[BUG] During development of a minor feature (make sure all btrfs_bio::end_io() is called in task context), I noticed a crash in generic/388, where metadata writes triggered new works after btrfs_stop_all_workers().
It turns out that it can even happen without any code modification, just using RAID5 for metadata and the same workload from generic/388 is going to trigger the use-after-free.
[CAUSE] If btrfs hits an error, the fs is marked as error, no new transaction is allowed thus metadata is in a frozen state.
But there are some metadata modification before that error, and they are still in the btree inode page cache.
Since there will be no real transaction commitment, all those dirty folios are just kept as is in the page cache, and they can not be invalidated by invalidate_inode_pages2() call inside close_ctree(), because they are dirty.

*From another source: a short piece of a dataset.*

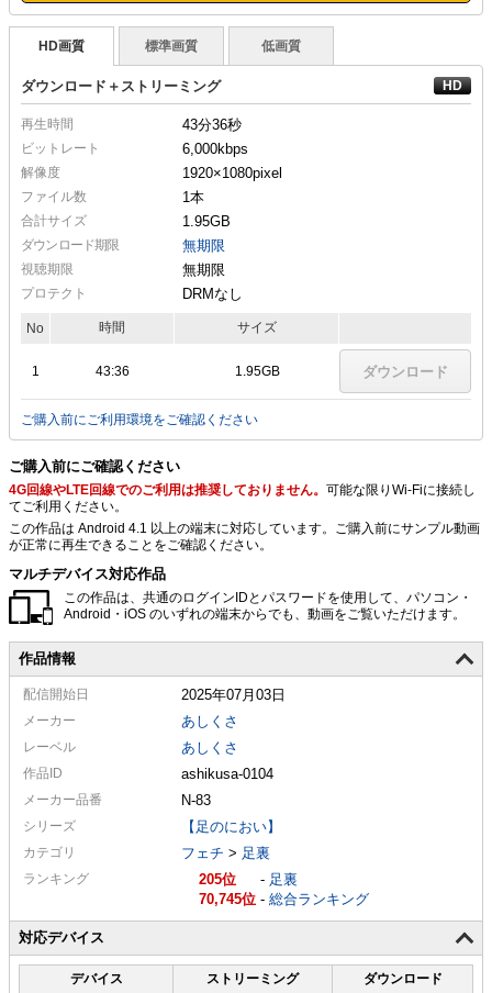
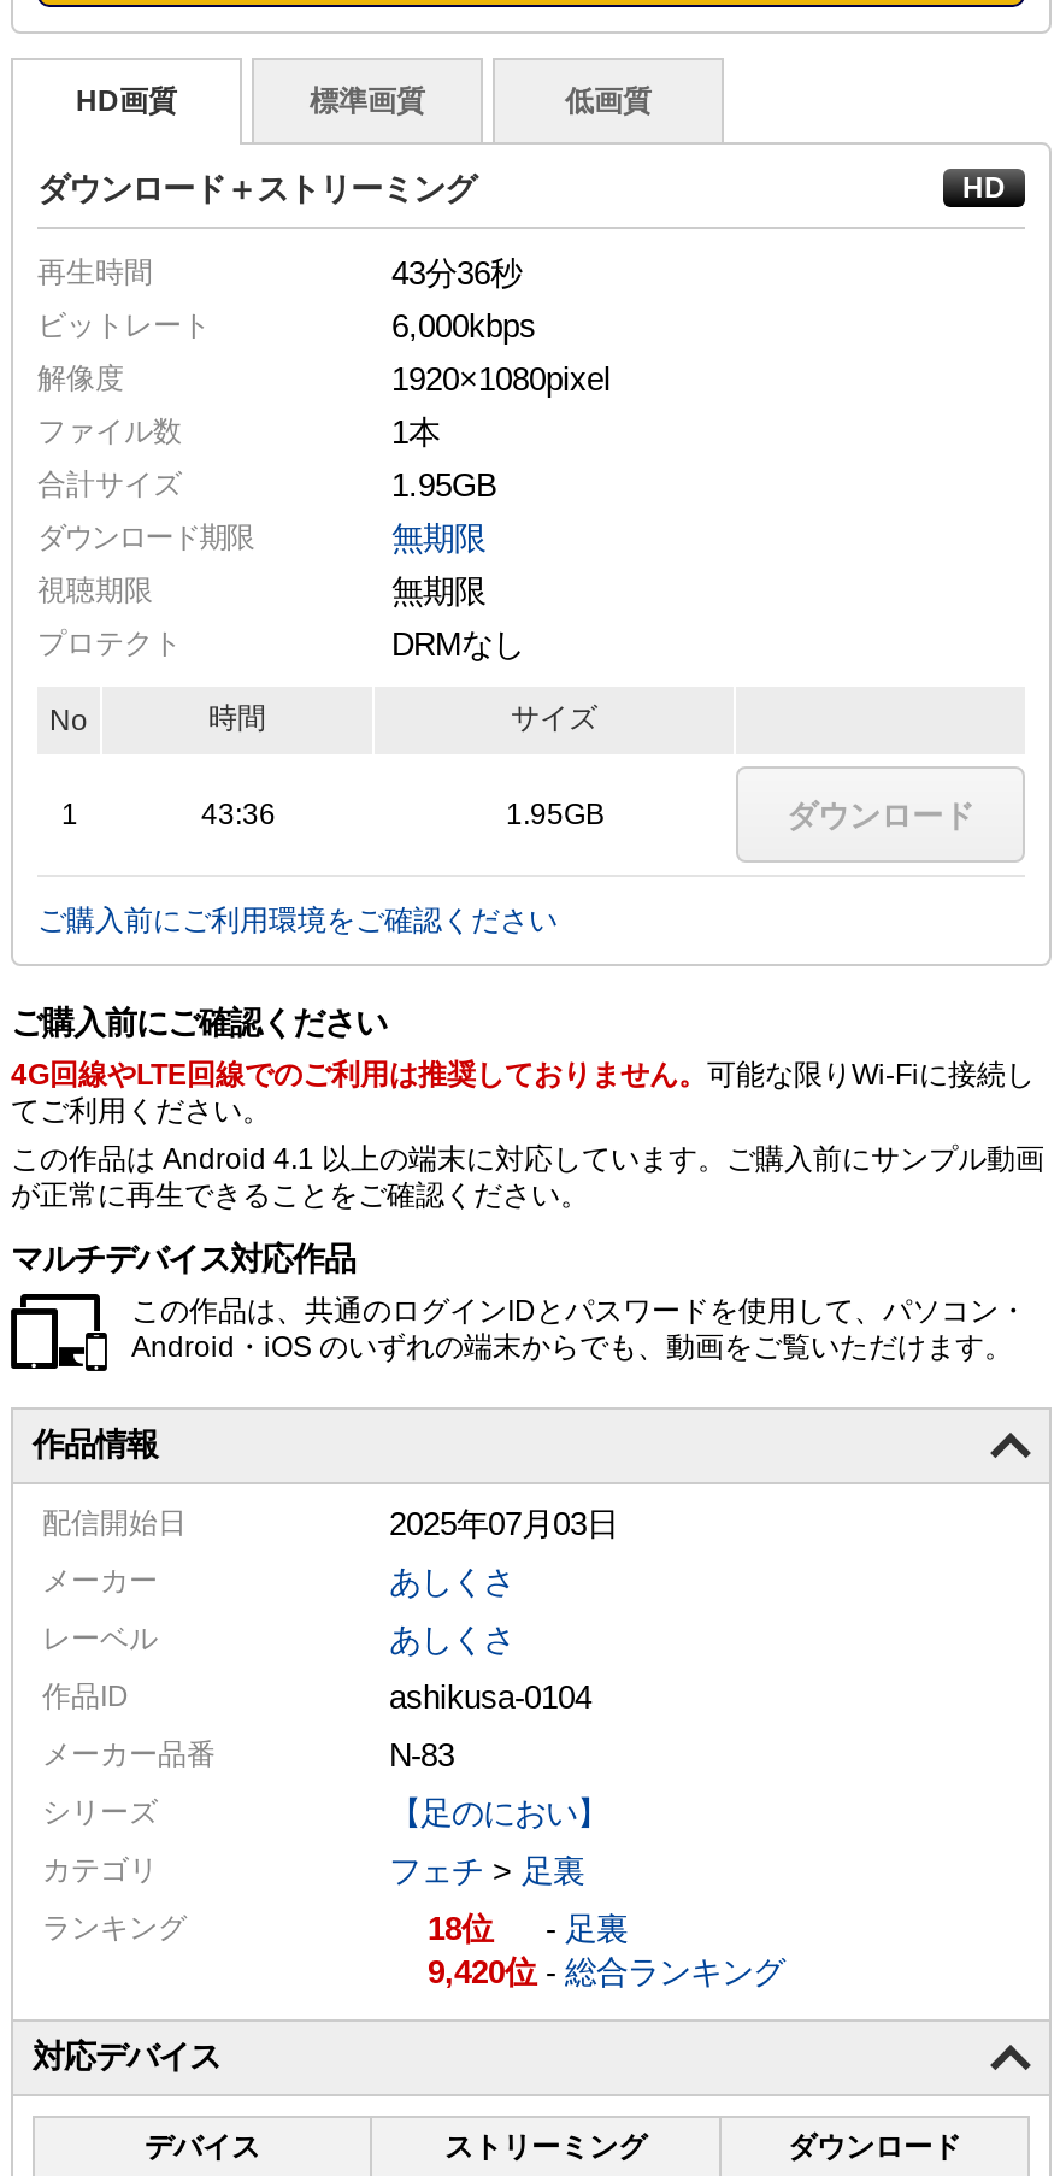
[199,871,222,887] 205 -> [428,1910,461,1947] 18
[199,891,369,907] 70,745 -総合ランキング -> [428,1954,784,1990] 9,420 -総合ランキング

And finally after btrfs_stop_all_workers(), we call iput() on btree inode, which triggers writeback of those dirty metadata.
And if the fs is using RAID56 metadata, this will trigger RMW and queue new works into rmw_workers, which is already stopped, causing warning from queue_work() and use-after-free.
[FIX] Add a special handling for write_one_eb(), that if the fs is already in an error state immediately mark the bbio as failure, instead of really submitting them into the device.
This means for test case like generic/388, at iput() those dirty folios will just be discarded without triggering IO.
CC: stable@vger.kernel.org Signed-off-by: Qu Wenruo wqu@suse.com --- fs/btrfs/disk-io.c | 12 ++++++++++++ fs/btrfs/extent_io.c | 11 +++++++++++ 2 files changed, 23 insertions(+)
diff --git a/fs/btrfs/disk-io.c b/fs/btrfs/disk-io.c index 0aa7e5d1b05f..8b0fc2df85f1 100644 --- a/fs/btrfs/disk-io.c +++ b/fs/btrfs/disk-io.c @@ -4402,11 +4402,23 @@ void __cold close_ctree(struct btrfs_fs_info *fs_info)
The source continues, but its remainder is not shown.